Эта новость меня поразила. Петын был знаменитостью не только в нашем переулке, но и во многих переулках вокруг. Мы знали, что он карманник, ширмач. За год до войны он куда-то исчез. Говорили — попал в тюрьму. Это никого не удивило, потому что его забирали несколько раз.
Мы все очень боялись Петына и немножко уважали. Это был уверенный в себе, красивый, рослый парень. Ходил в хромовых сапогах «джимми», в жилетке, на лбу челочка. Левую руку Петын всегда держал в кармане: там он носил финку.
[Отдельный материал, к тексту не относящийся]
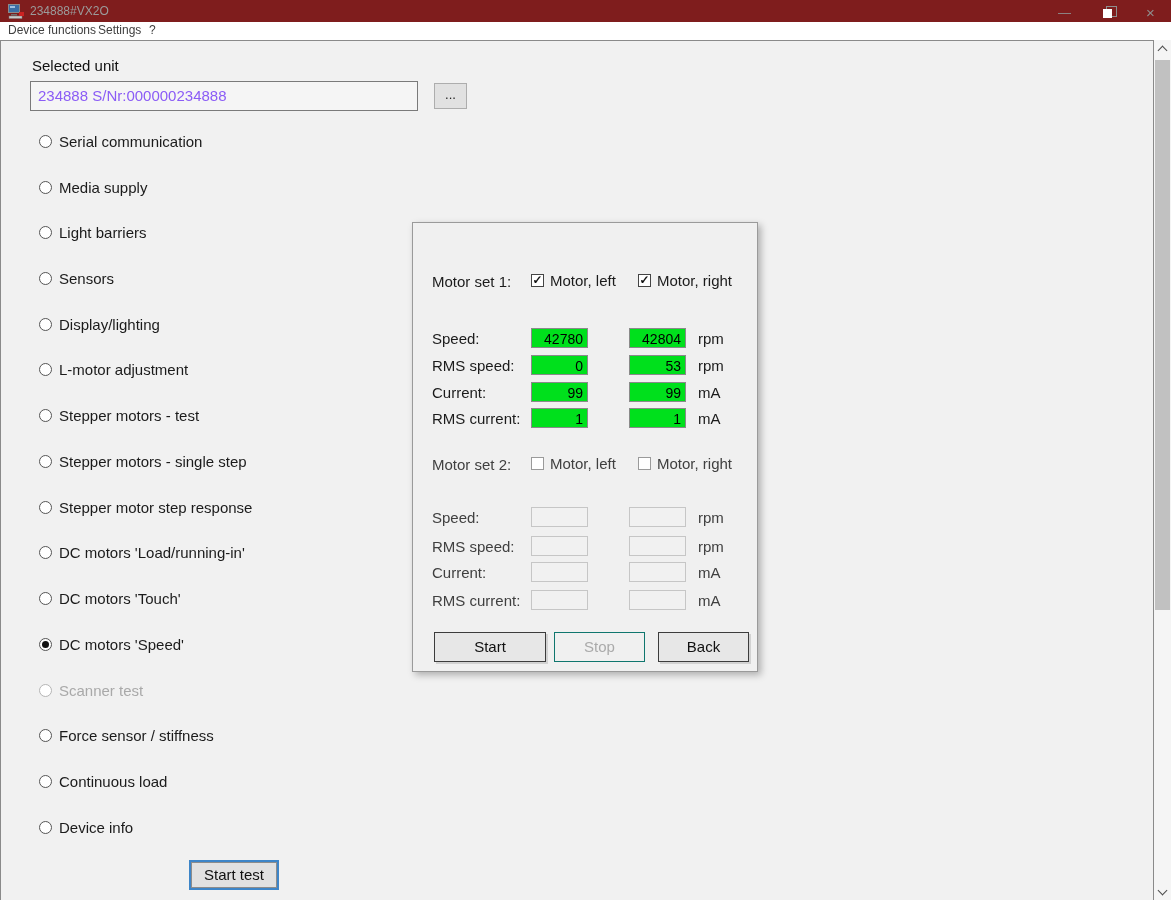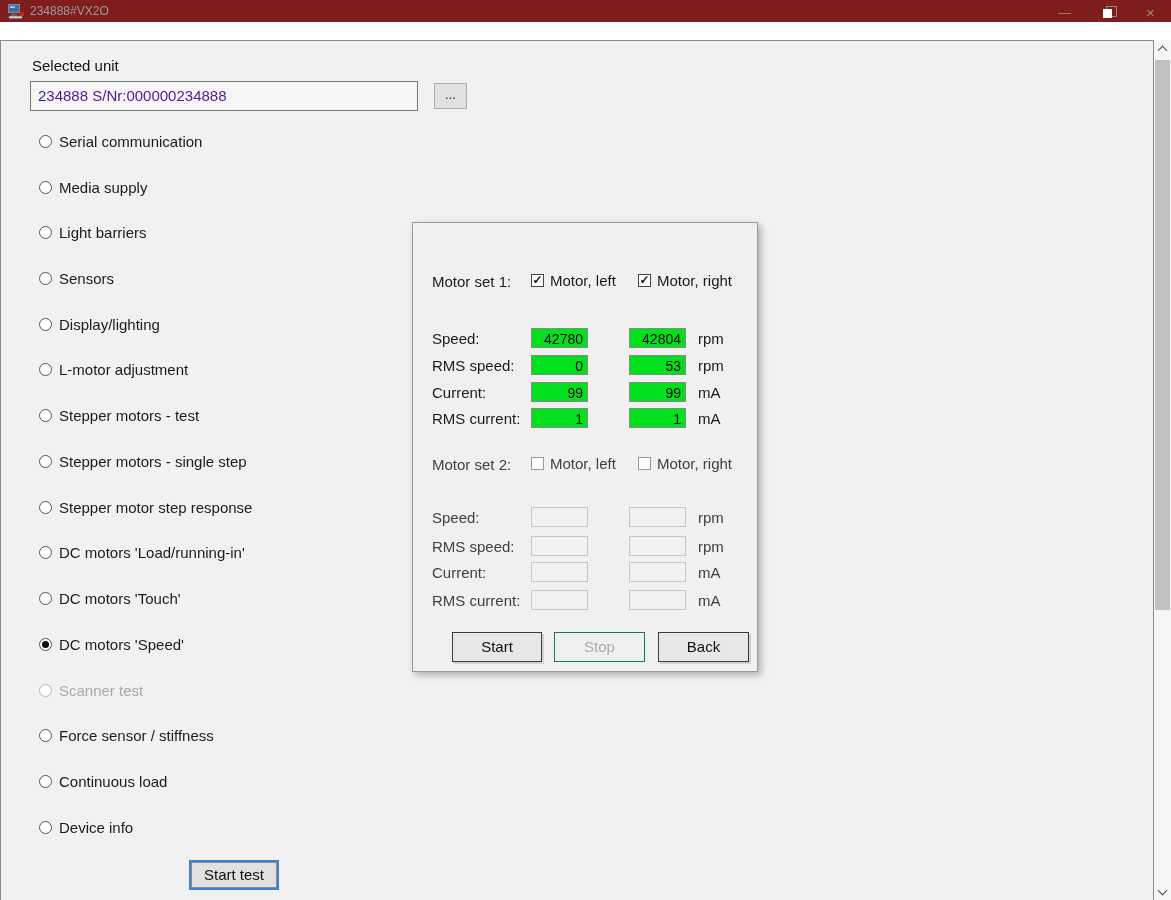"Device functions" div.menubar { html: none -> <div> <span>Device functions</span> <span>Settings</span> <span>?</span> </div> }
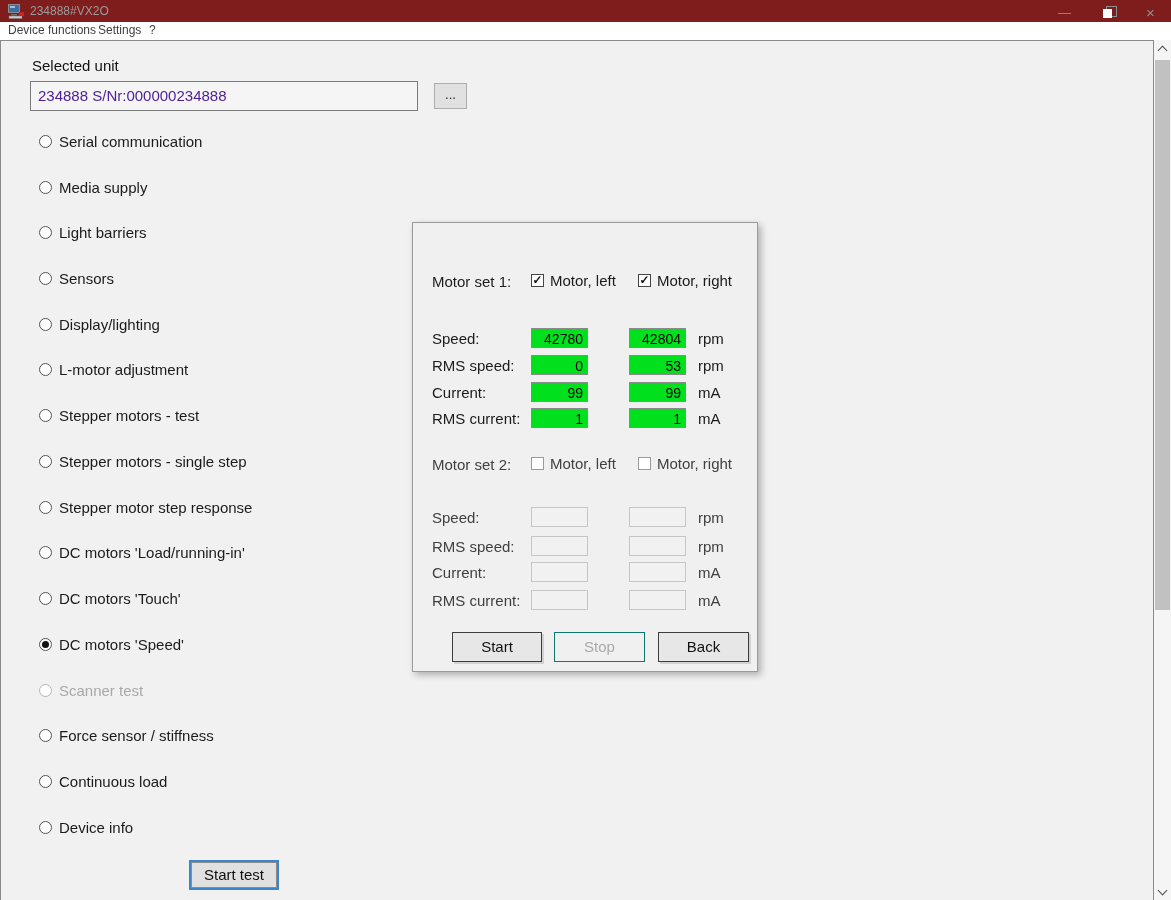"234888 S/Nr:000000234888" .unit-field { color: #4c1d95 -> #8b5cf6 }
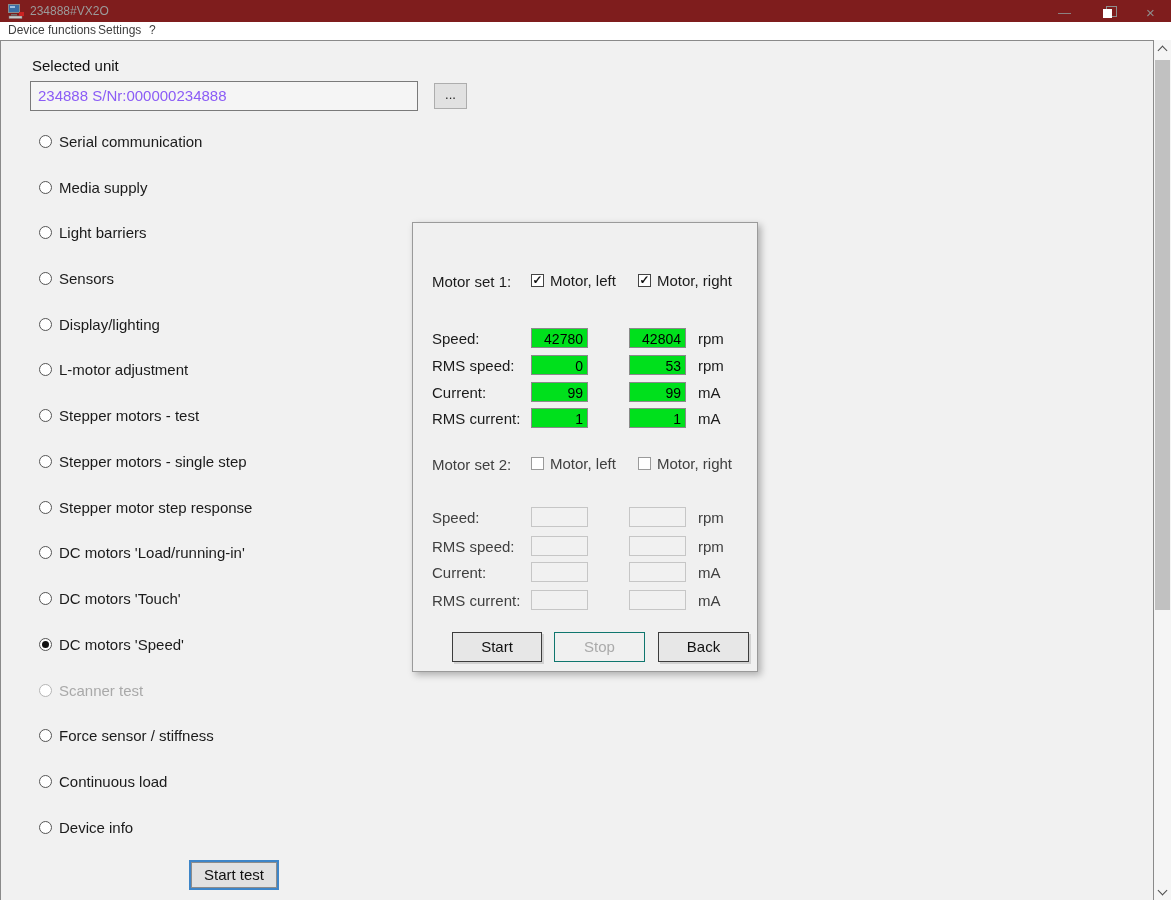"Start" .btn-start { left: 39px -> 21px; width: 90px -> 112px }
Перед тем как исчезнуть из нашего переулка, Петын вставил себе золотой зуб и научился играть на гитаре. Песни, которые пел Петын, нам очень нравились. Особенно про Колыму, про вора, который мечтает, как он отбудет «срок приговора» и «на поезде в мягком вагоне» приедет к своей любимой. Петын хорошо играл на гитаре и слова выговаривал как-то по-своему, особенно вот этот куплет:
Я уже говорил, что в нашем переулке было три одноэтажных дома. Самый лучший тот, что при церкви. Из толстых бревен, с мезонином, с двумя высокими крылечками и с сиренью в палисаднике. В мезонине жил Петын.
Мы вошли во двор и сразу его увидели.
Петын загорел, раздался в плечах за это время. Он сидел на крыльце в красноармейских брюках, грубых сапогах и заплатанной гимнастерке.
— Здорово, огольцы! — сказал он. — Пронюхали, что Петын вернулся?
Я не понял, рад он, что мы пришли, или нет. Мне-то он радоваться и не должен был, потому что я Петына боялся и редко подходил к нему. А Шурка его уважал. Раньше Шурка ему всегда за четвертинкой бегал. Один раз они даже голубей вместе гоняли.
— Здравствуй, Петын, — сказал Шурка. — Это правда, ты с фронта?
— А то откуда? — сказал Петын. — С луны, что ли? Сейчас весь наш народ — как один человек.